### Work to be completed
Wherever "ruler" occurs in the entries, copy the line that holds it.

### Task material

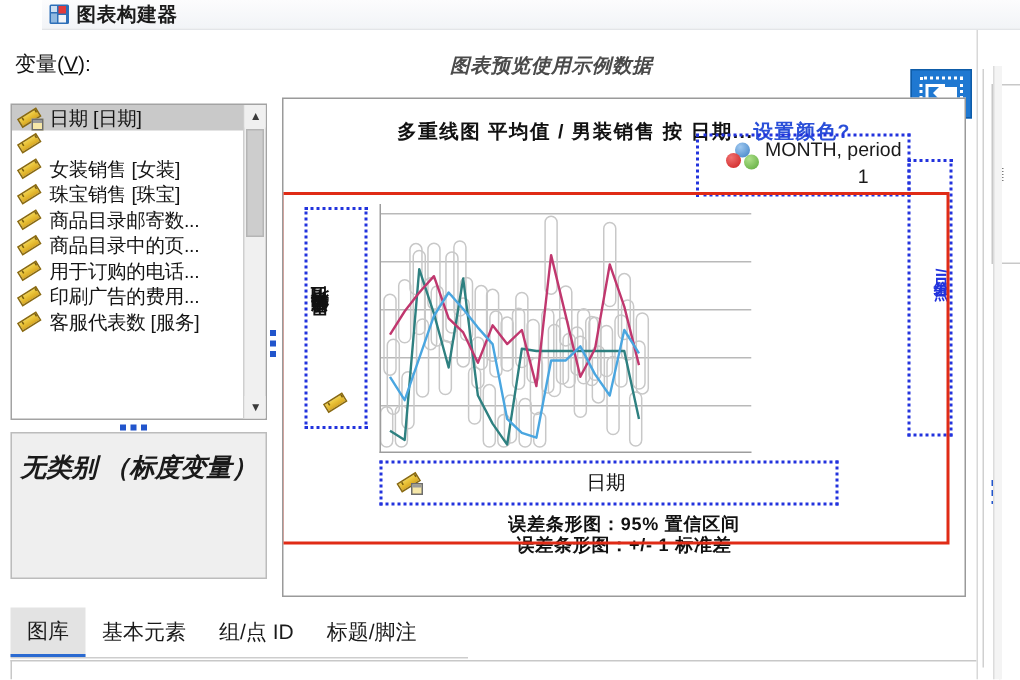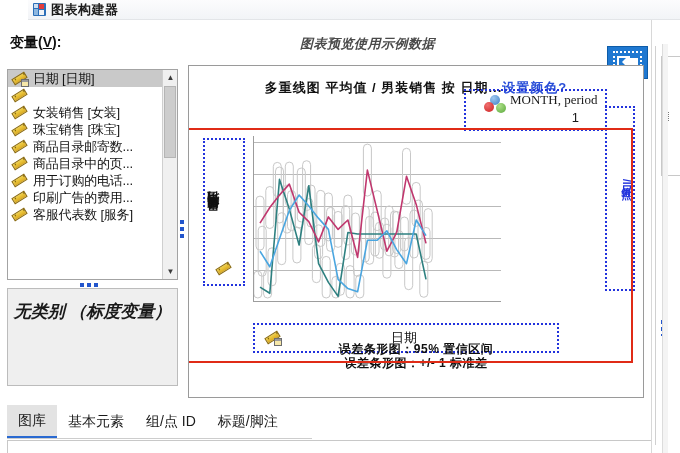--- a/index.html
+++ b/index.html
@@ -38,7 +38,7 @@
 
   
   #var-label{
-    position:absolute;left:10px;top:14px;font-size:14px;font-weight:bold;color:#111;
+    position:absolute;left:10px;top:14px;font-size:14px;font-weight:normal;color:#111;
   }
   #var-label u{text-decoration:underline;}
 

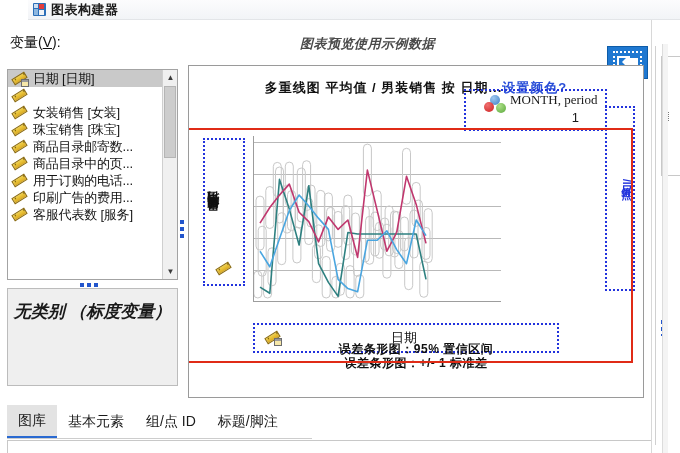--- a/index.html
+++ b/index.html
@@ -177,7 +177,7 @@
 
   #dz-legend{left:275px;top:23px;width:143px;height:42px;}
   #dz-legend .lg-title{
-    position:absolute;left:44px;top:1px;font-size:13px;color:#1a1a1a;white-space:nowrap;font-family:Liberation Serif, serif;
+    position:absolute;left:44px;top:1px;font-size:13px;color:#1a1a1a;white-space:nowrap;
   }
   #dz-legend .lg-val{
     position:absolute;right:26px;top:19px;font-size:13px;color:#1a1a1a;

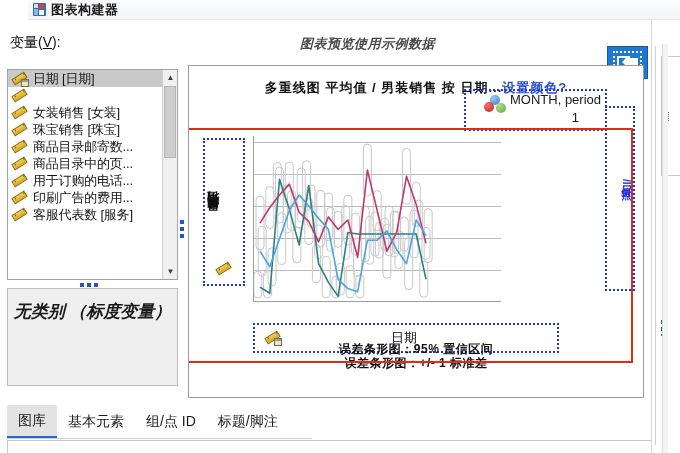--- a/index.html
+++ b/index.html
@@ -171,7 +171,7 @@
   }
   #dz-y .ruler-ico{position:absolute;left:11px;bottom:8px;}
 
-  #dz-x{left:64px;top:241px;width:306px;height:30px;display:flex;align-items:center;margin-top:16px;}
+  #dz-x{left:64px;top:241px;width:306px;height:30px;display:flex;align-items:center;}
   #dz-x .ruler-ico{margin-left:10px;}
   #dz-x .xlabel{flex:1;text-align:center;font-size:13px;color:#111;margin-right:30px;}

### Result
   #dz-y .ruler-ico{position:absolute;left:11px;bottom:8px;}
   #dz-x .ruler-ico{margin-left:10px;}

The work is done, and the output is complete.